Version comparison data
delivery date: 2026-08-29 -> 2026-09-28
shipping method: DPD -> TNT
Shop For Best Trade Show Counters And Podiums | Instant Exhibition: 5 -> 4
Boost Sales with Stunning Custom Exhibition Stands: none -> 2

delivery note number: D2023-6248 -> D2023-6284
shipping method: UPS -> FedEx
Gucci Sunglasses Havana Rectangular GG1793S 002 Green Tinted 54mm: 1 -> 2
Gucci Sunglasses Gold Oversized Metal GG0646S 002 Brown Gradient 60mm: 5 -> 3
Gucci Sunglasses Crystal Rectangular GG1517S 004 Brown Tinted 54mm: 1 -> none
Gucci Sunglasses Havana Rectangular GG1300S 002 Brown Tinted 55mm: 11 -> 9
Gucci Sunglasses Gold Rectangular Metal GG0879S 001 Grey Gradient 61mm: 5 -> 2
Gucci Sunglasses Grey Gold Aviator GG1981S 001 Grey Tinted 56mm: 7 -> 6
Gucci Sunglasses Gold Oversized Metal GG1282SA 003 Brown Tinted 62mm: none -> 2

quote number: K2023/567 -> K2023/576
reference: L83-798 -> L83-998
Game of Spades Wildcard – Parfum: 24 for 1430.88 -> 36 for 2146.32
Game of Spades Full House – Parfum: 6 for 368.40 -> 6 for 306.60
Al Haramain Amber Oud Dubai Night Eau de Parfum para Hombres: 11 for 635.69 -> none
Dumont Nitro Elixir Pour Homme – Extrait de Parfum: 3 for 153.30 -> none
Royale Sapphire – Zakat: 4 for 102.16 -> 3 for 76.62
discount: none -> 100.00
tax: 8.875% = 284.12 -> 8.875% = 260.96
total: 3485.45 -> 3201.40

WHAT YOU NEED TO DO:
Nothing outside the span should appear: transcribe the lines from the one containing "Gucci Sunglasses Havana Rectangular GG1300S" through the last line of the records.

OUTPUT:
Gucci Sunglasses Havana Rectangular GG1300S 002 Brown Tinted 55mm: 11 -> 9
Gucci Sunglasses Gold Rectangular Metal GG0879S 001 Grey Gradient 61mm: 5 -> 2
Gucci Sunglasses Grey Gold Aviator GG1981S 001 Grey Tinted 56mm: 7 -> 6
Gucci Sunglasses Gold Oversized Metal GG1282SA 003 Brown Tinted 62mm: none -> 2

quote number: K2023/567 -> K2023/576
reference: L83-798 -> L83-998
Game of Spades Wildcard – Parfum: 24 for 1430.88 -> 36 for 2146.32
Game of Spades Full House – Parfum: 6 for 368.40 -> 6 for 306.60
Al Haramain Amber Oud Dubai Night Eau de Parfum para Hombres: 11 for 635.69 -> none
Dumont Nitro Elixir Pour Homme – Extrait de Parfum: 3 for 153.30 -> none
Royale Sapphire – Zakat: 4 for 102.16 -> 3 for 76.62
discount: none -> 100.00
tax: 8.875% = 284.12 -> 8.875% = 260.96
total: 3485.45 -> 3201.40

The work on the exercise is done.